What you will do = Please restate the data that follows word for word, with the pictures left out.

*** Opening Entries shown ***

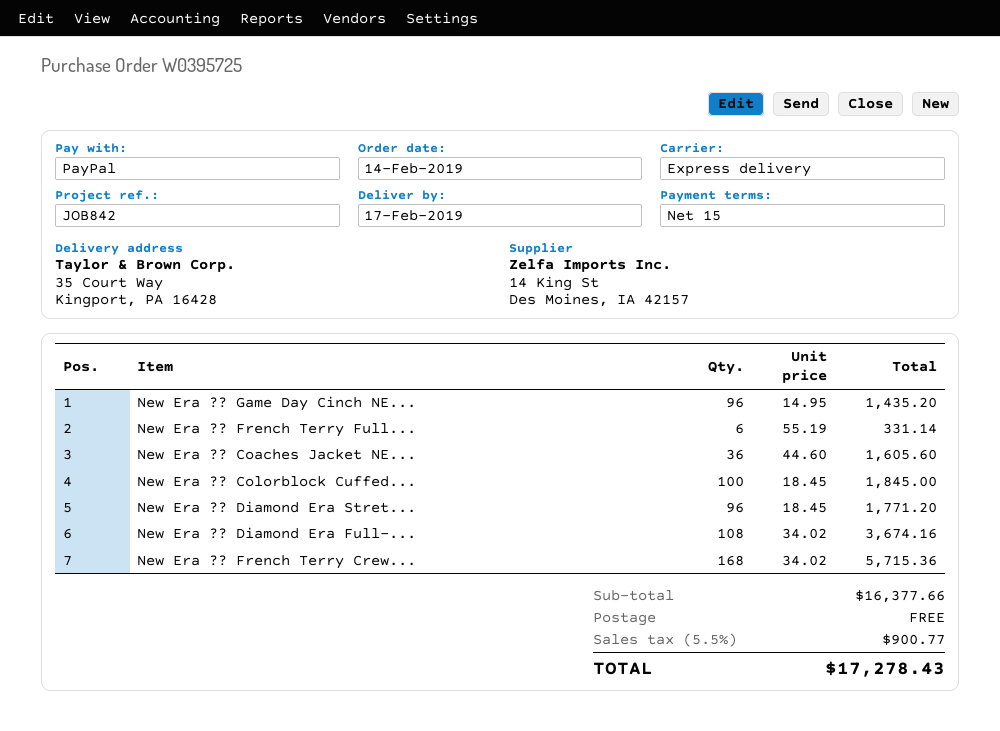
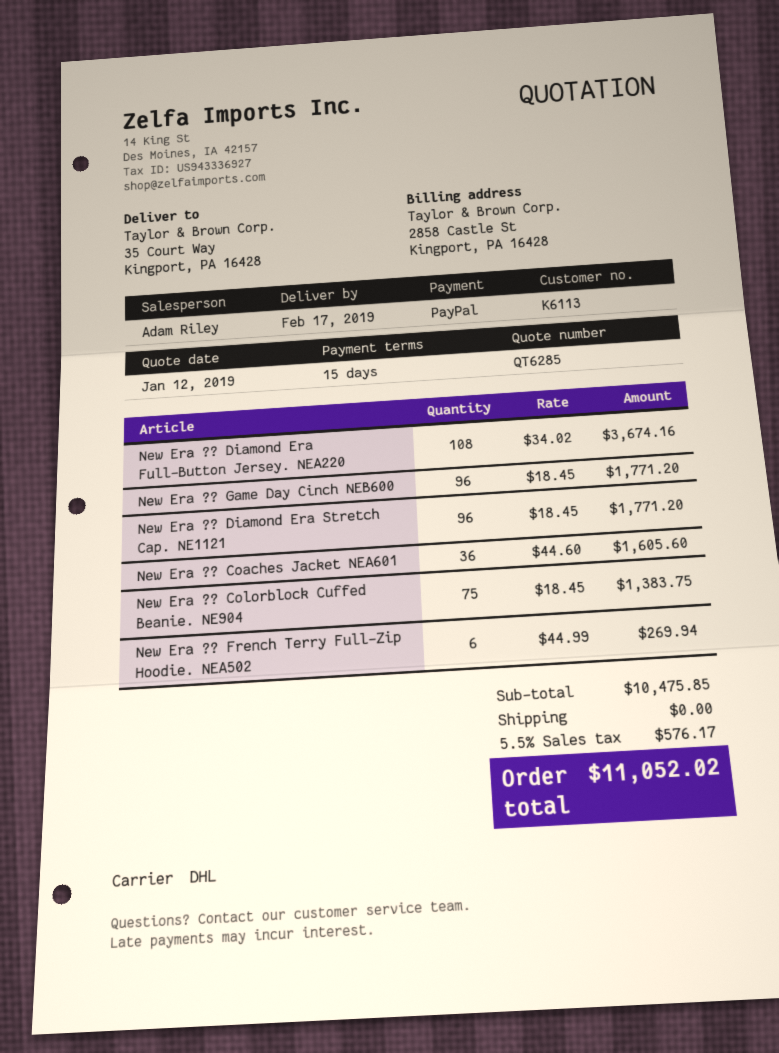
shipping method: express -> DHL
New Era ?? Game Day Cinch NE...: 96 x 14.95 = 1435.20 -> 96 x 18.45 = 1771.20
New Era ?? French Terry Full...: 6 x 55.19 = 331.14 -> 6 x 44.99 = 269.94
New Era ?? Colorblock Cuffed...: 100 x 18.45 = 1845.00 -> 75 x 18.45 = 1383.75
New Era ?? French Terry Crew...: 168 x 34.02 = 5715.36 -> none
subtotal: 16377.66 -> 10475.85
tax: 5.5% = 900.77 -> 5.5% = 576.17
total: 17278.43 -> 11052.02

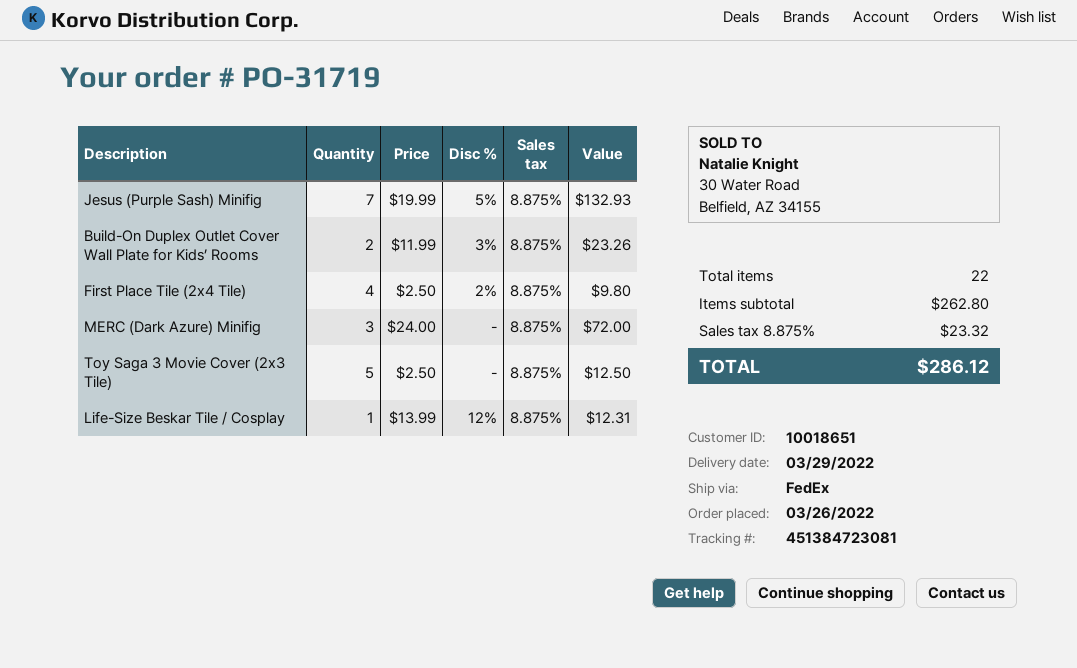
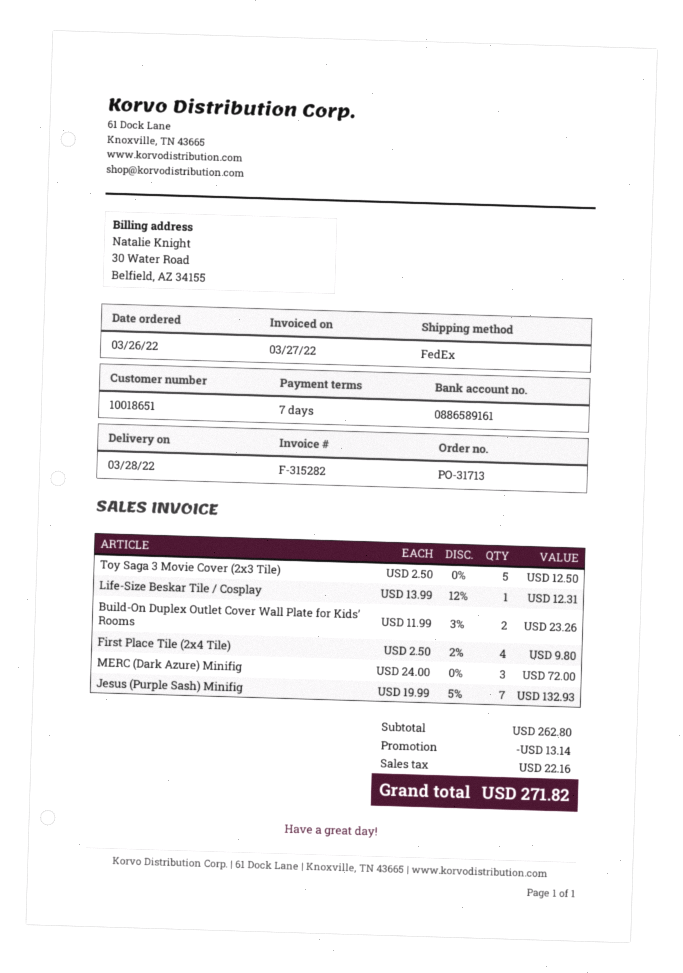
order number: PO-31719 -> PO-31713
delivery date: 2022-03-29 -> 2022-03-28
discount: none -> 13.14
tax: 23.32 -> 22.16
total: 286.12 -> 271.82

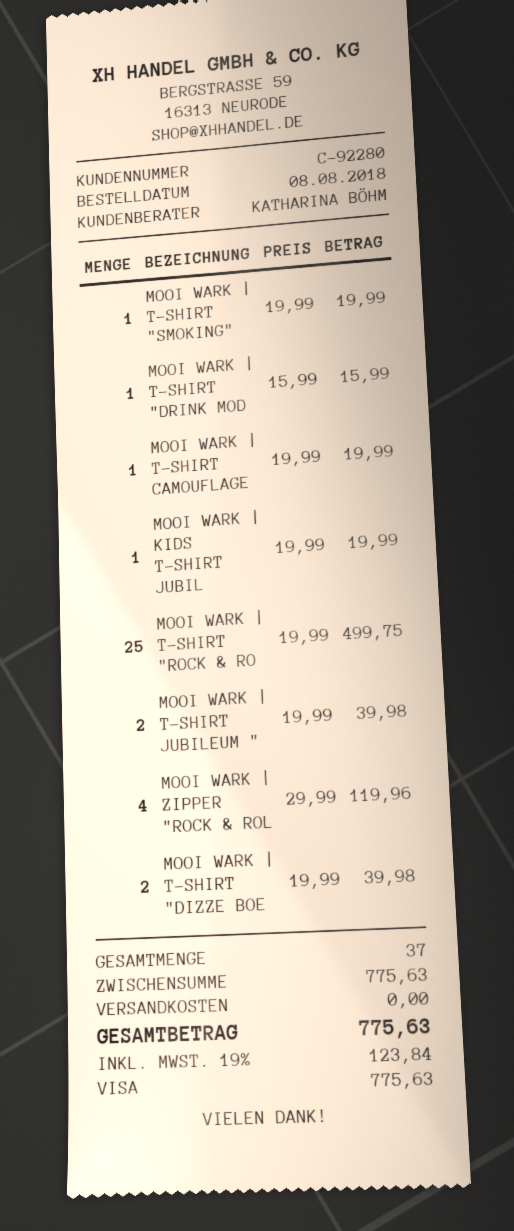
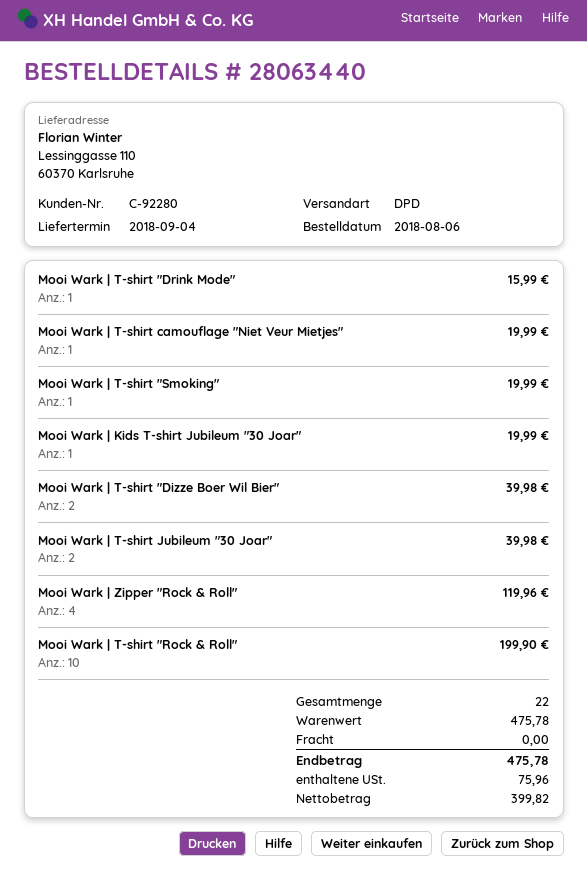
order date: 2018-08-08 -> 2018-08-06
MOOI WARK | T-SHIRT "ROCK & RO: 25 for 499.75 -> 10 for 199.90
total quantity: 37 -> 22
subtotal: 775.63 -> 475.78
tax: 123.84 -> 75.96
total: 775.63 -> 475.78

*** Closing Entries shown ***

Answer space =
shipping method: express -> DHL
New Era ?? Game Day Cinch NE...: 96 x 14.95 = 1435.20 -> 96 x 18.45 = 1771.20
New Era ?? French Terry Full...: 6 x 55.19 = 331.14 -> 6 x 44.99 = 269.94
New Era ?? Colorblock Cuffed...: 100 x 18.45 = 1845.00 -> 75 x 18.45 = 1383.75
New Era ?? French Terry Crew...: 168 x 34.02 = 5715.36 -> none
subtotal: 16377.66 -> 10475.85
tax: 5.5% = 900.77 -> 5.5% = 576.17
total: 17278.43 -> 11052.02

order number: PO-31719 -> PO-31713
delivery date: 2022-03-29 -> 2022-03-28
discount: none -> 13.14
tax: 23.32 -> 22.16
total: 286.12 -> 271.82

order date: 2018-08-08 -> 2018-08-06
MOOI WARK | T-SHIRT "ROCK & RO: 25 for 499.75 -> 10 for 199.90
total quantity: 37 -> 22
subtotal: 775.63 -> 475.78
tax: 123.84 -> 75.96
total: 775.63 -> 475.78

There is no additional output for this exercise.